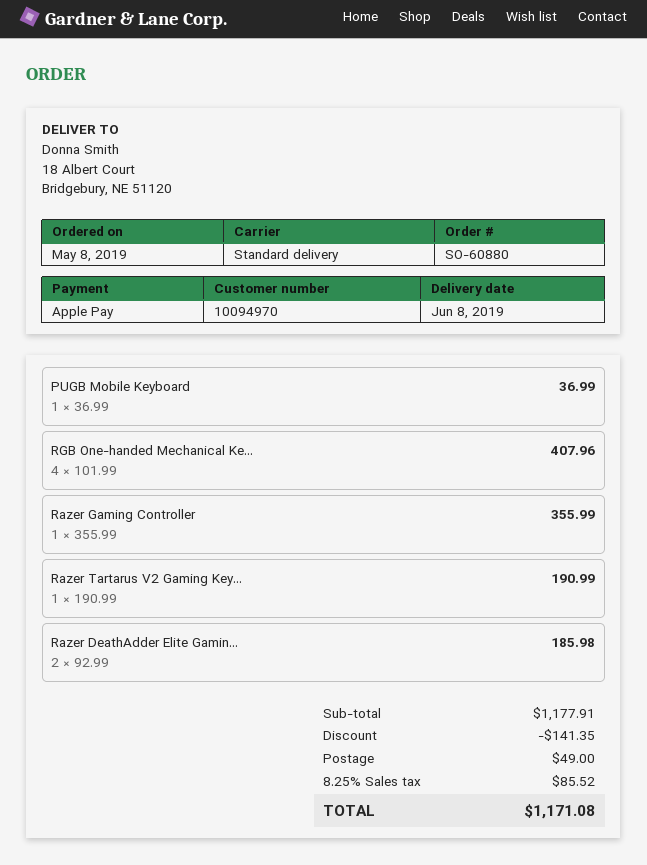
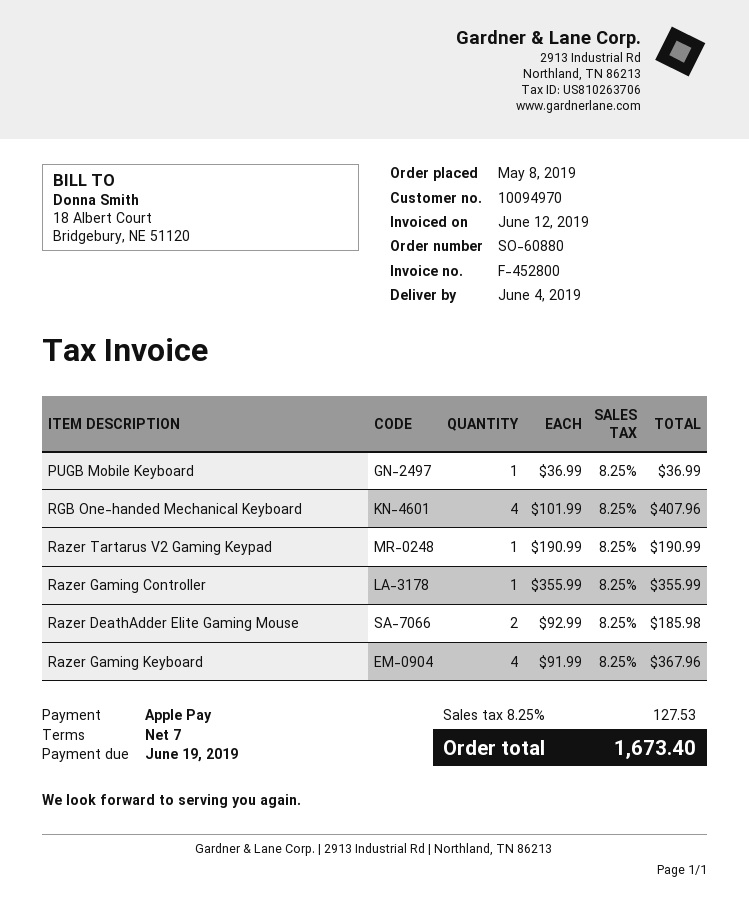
delivery date: 2019-06-08 -> 2019-06-04
Razer Gaming Keyboard: none -> 4 x 91.99 = 367.96
discount: 141.35 -> none
shipping: 49.00 -> none
tax: 8.25% = 85.52 -> 8.25% = 127.53
total: 1171.08 -> 1673.40

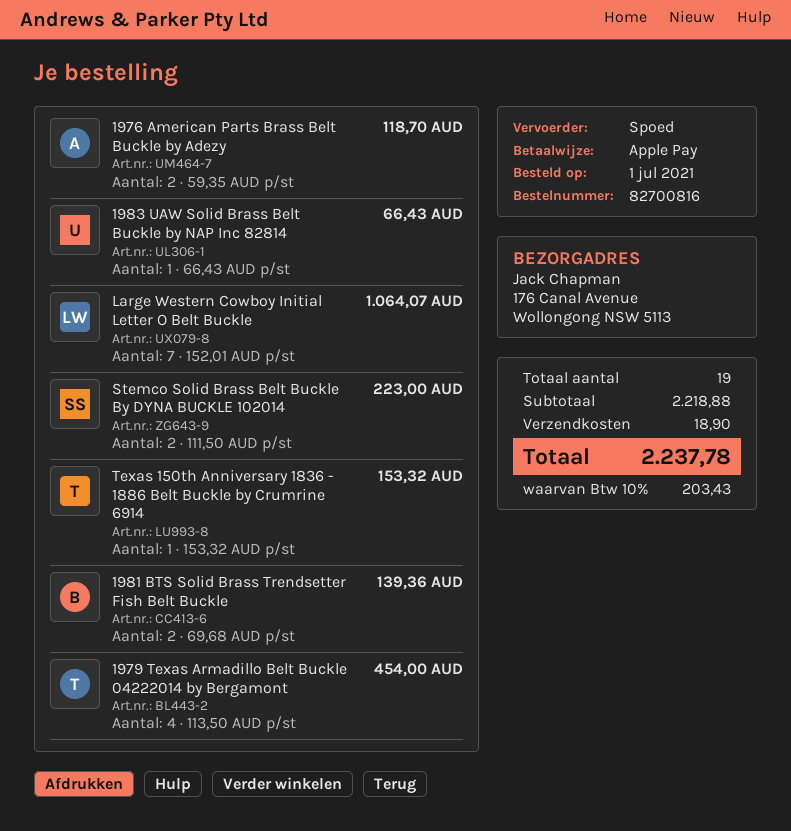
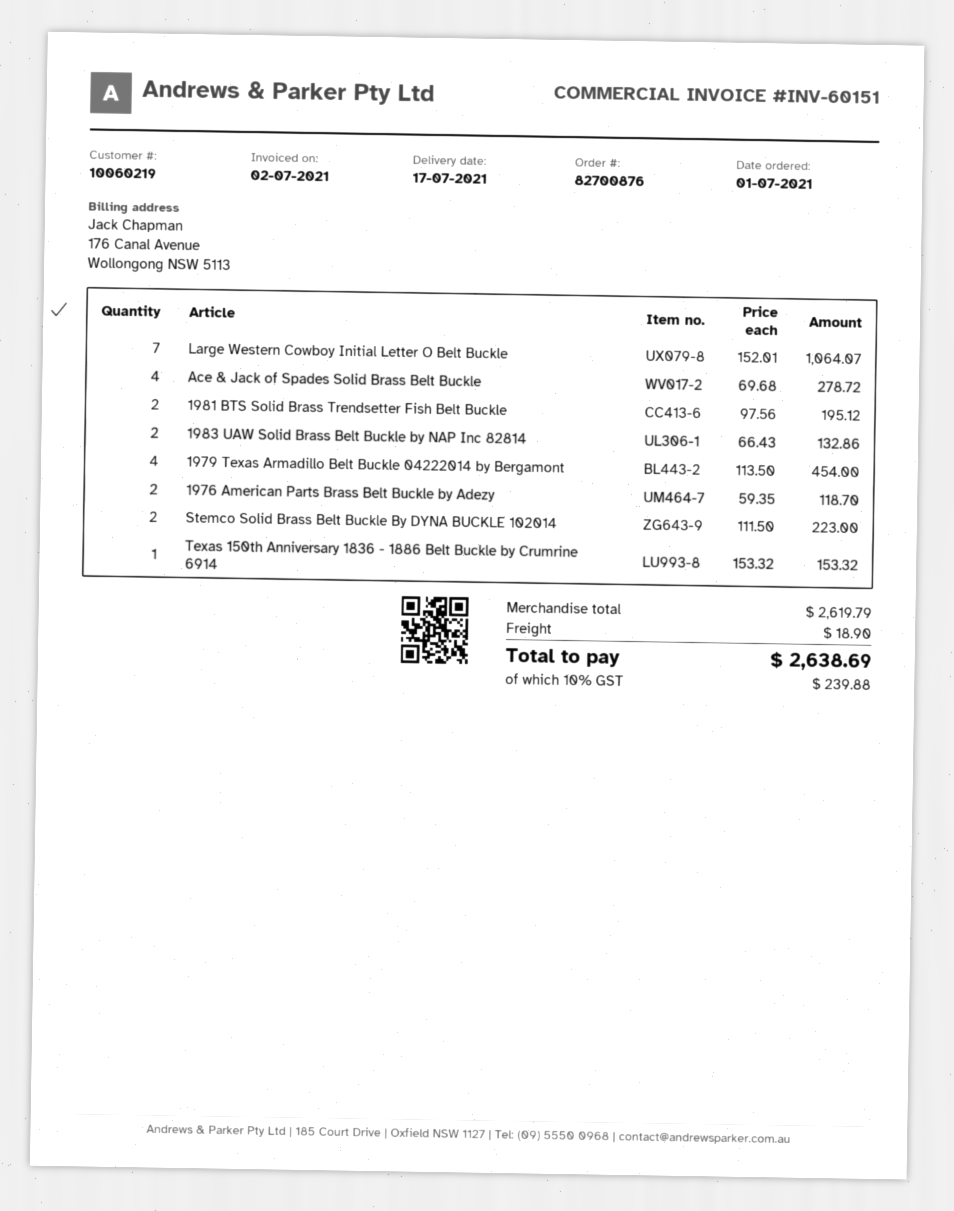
order number: 82700816 -> 82700876
1983 UAW Solid Brass Belt Buckle by NAP Inc 82814: 1 x 66.43 = 66.43 -> 2 x 66.43 = 132.86
1981 BTS Solid Brass Trendsetter Fish Belt Buckle: 2 x 69.68 = 139.36 -> 2 x 97.56 = 195.12
Ace & Jack of Spades Solid Brass Belt Buckle: none -> 4 x 69.68 = 278.72
subtotal: 2218.88 -> 2619.79
tax: 10% = 203.43 -> 10% = 239.88
total: 2237.78 -> 2638.69

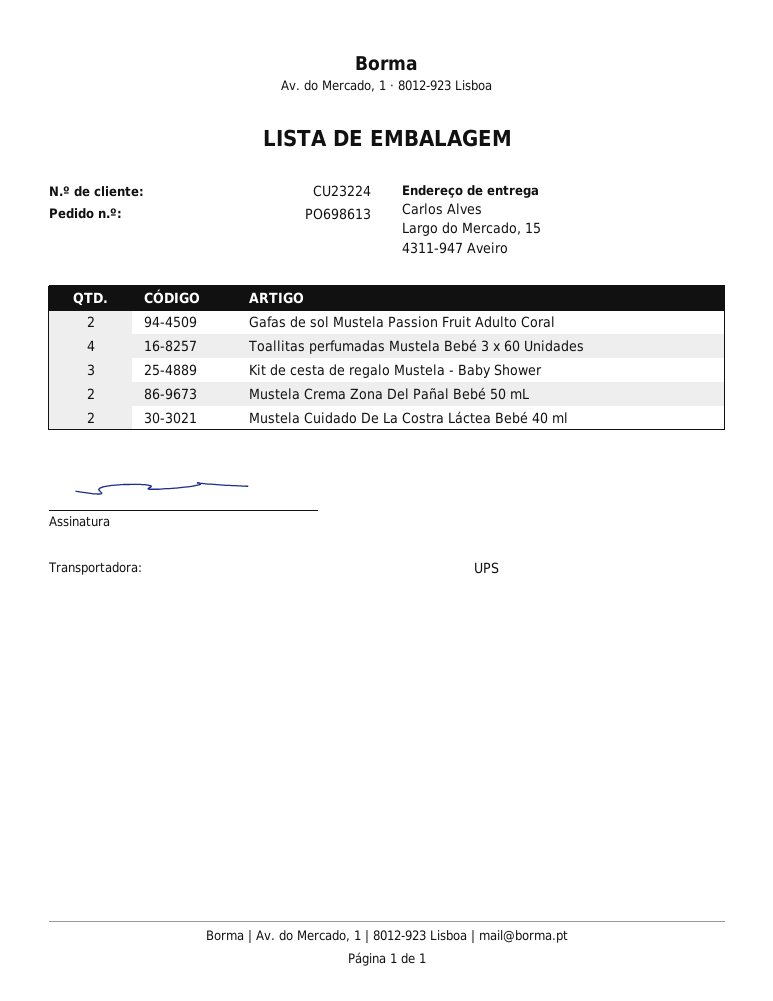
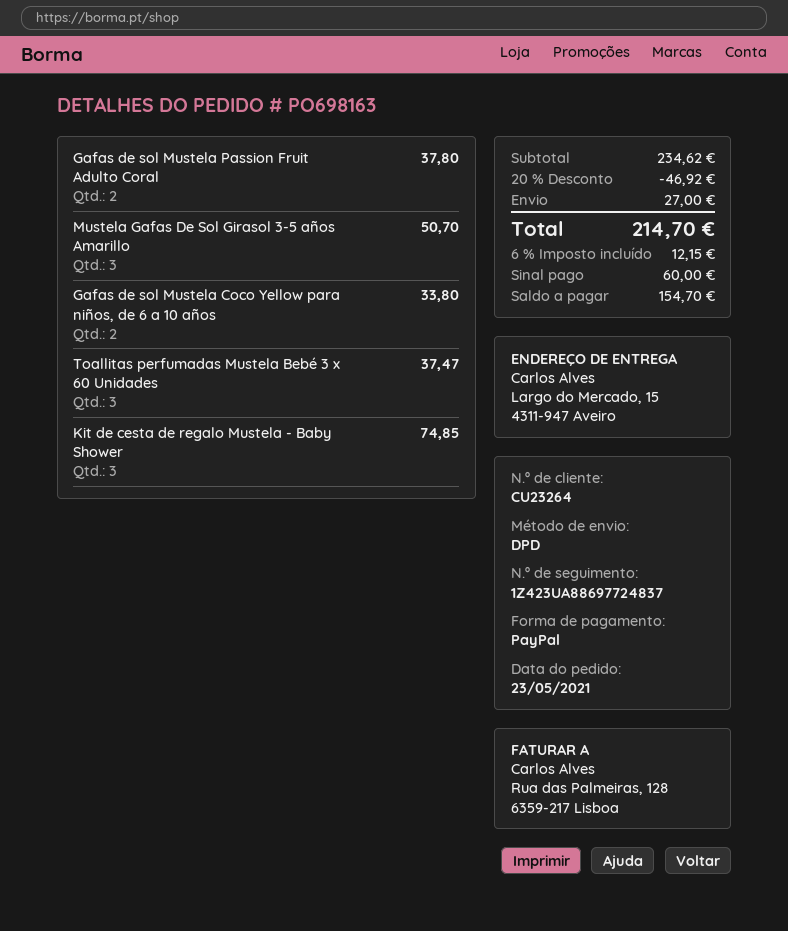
order number: PO698613 -> PO698163
customer number: CU23224 -> CU23264
shipping method: UPS -> DPD
Toallitas perfumadas Mustela Bebé 3 x 60 Unidades: 4 -> 3
Mustela Crema Zona Del Pañal Bebé 50 mL: 2 -> none
Mustela Cuidado De La Costra Láctea Bebé 40 ml: 2 -> none
Mustela Gafas De Sol Girasol 3-5 años Amarillo: none -> 3
Gafas de sol Mustela Coco Yellow para niños, de 6 a 10 años: none -> 2

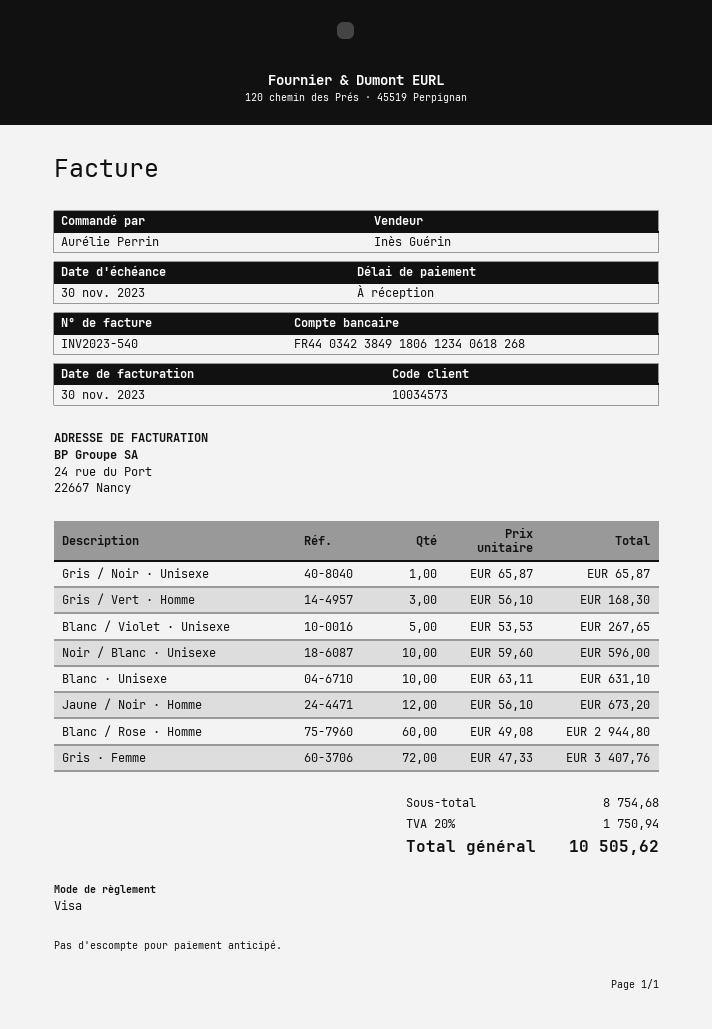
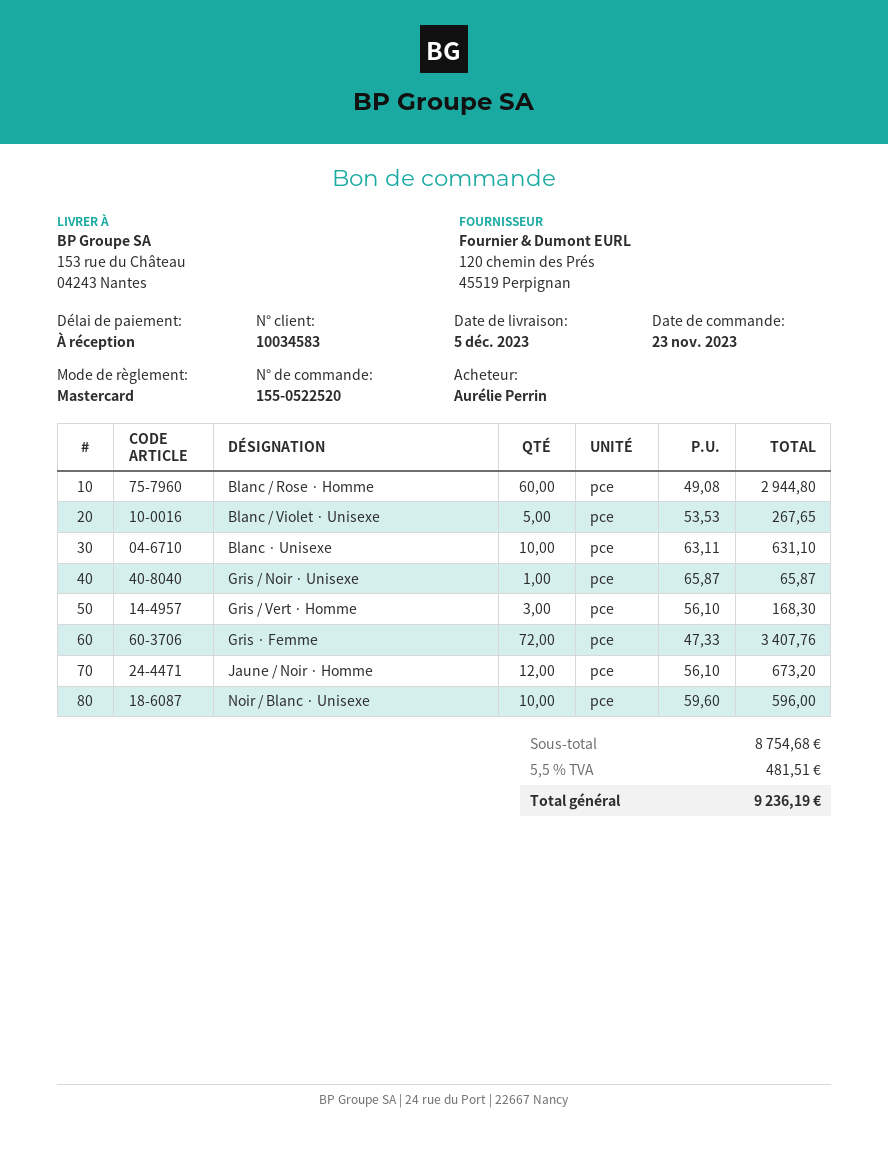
customer number: 10034573 -> 10034583
payment method: Visa -> Mastercard
tax: 20% = 1750.94 -> 5.5% = 481.51
total: 10505.62 -> 9236.19

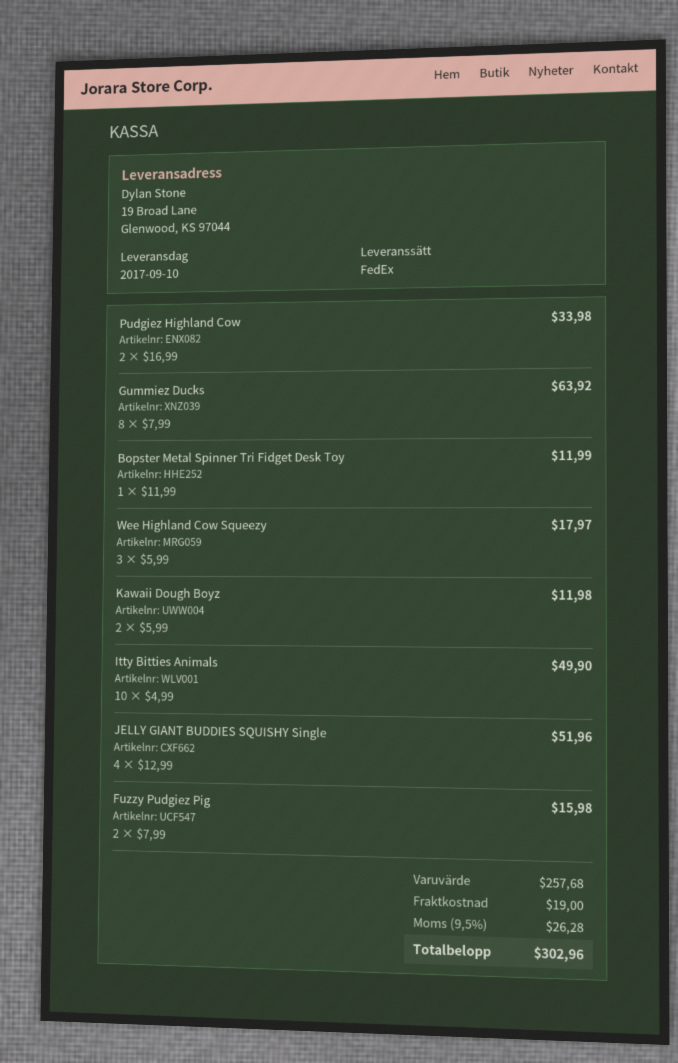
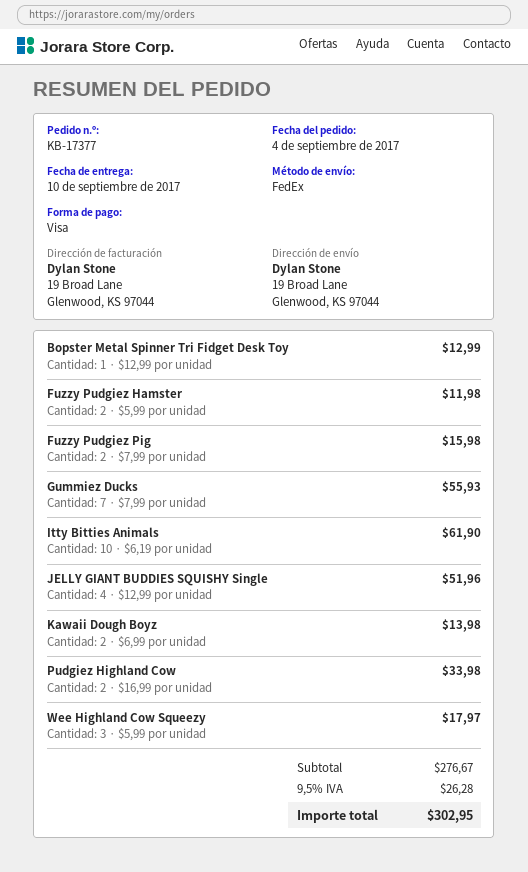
Gummiez Ducks: 8 x 7.99 = 63.92 -> 7 x 7.99 = 55.93
Bopster Metal Spinner Tri Fidget Desk Toy: 1 x 11.99 = 11.99 -> 1 x 12.99 = 12.99
Kawaii Dough Boyz: 2 x 5.99 = 11.98 -> 2 x 6.99 = 13.98
Itty Bitties Animals: 10 x 4.99 = 49.90 -> 10 x 6.19 = 61.90
Fuzzy Pudgiez Hamster: none -> 2 x 5.99 = 11.98
subtotal: 257.68 -> 276.67
shipping: 19.00 -> none
total: 302.96 -> 302.95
####
=== PROBLEM REQUIREMENTS ===
Please output every line of the listing as it stands, and omit its images.

=== RESPONSE TO THIS EXERCISE ===
delivery date: 2019-06-08 -> 2019-06-04
Razer Gaming Keyboard: none -> 4 x 91.99 = 367.96
discount: 141.35 -> none
shipping: 49.00 -> none
tax: 8.25% = 85.52 -> 8.25% = 127.53
total: 1171.08 -> 1673.40

order number: 82700816 -> 82700876
1983 UAW Solid Brass Belt Buckle by NAP Inc 82814: 1 x 66.43 = 66.43 -> 2 x 66.43 = 132.86
1981 BTS Solid Brass Trendsetter Fish Belt Buckle: 2 x 69.68 = 139.36 -> 2 x 97.56 = 195.12
Ace & Jack of Spades Solid Brass Belt Buckle: none -> 4 x 69.68 = 278.72
subtotal: 2218.88 -> 2619.79
tax: 10% = 203.43 -> 10% = 239.88
total: 2237.78 -> 2638.69

order number: PO698613 -> PO698163
customer number: CU23224 -> CU23264
shipping method: UPS -> DPD
Toallitas perfumadas Mustela Bebé 3 x 60 Unidades: 4 -> 3
Mustela Crema Zona Del Pañal Bebé 50 mL: 2 -> none
Mustela Cuidado De La Costra Láctea Bebé 40 ml: 2 -> none
Mustela Gafas De Sol Girasol 3-5 años Amarillo: none -> 3
Gafas de sol Mustela Coco Yellow para niños, de 6 a 10 años: none -> 2

customer number: 10034573 -> 10034583
payment method: Visa -> Mastercard
tax: 20% = 1750.94 -> 5.5% = 481.51
total: 10505.62 -> 9236.19

Gummiez Ducks: 8 x 7.99 = 63.92 -> 7 x 7.99 = 55.93
Bopster Metal Spinner Tri Fidget Desk Toy: 1 x 11.99 = 11.99 -> 1 x 12.99 = 12.99
Kawaii Dough Boyz: 2 x 5.99 = 11.98 -> 2 x 6.99 = 13.98
Itty Bitties Animals: 10 x 4.99 = 49.90 -> 10 x 6.19 = 61.90
Fuzzy Pudgiez Hamster: none -> 2 x 5.99 = 11.98
subtotal: 257.68 -> 276.67
shipping: 19.00 -> none
total: 302.96 -> 302.95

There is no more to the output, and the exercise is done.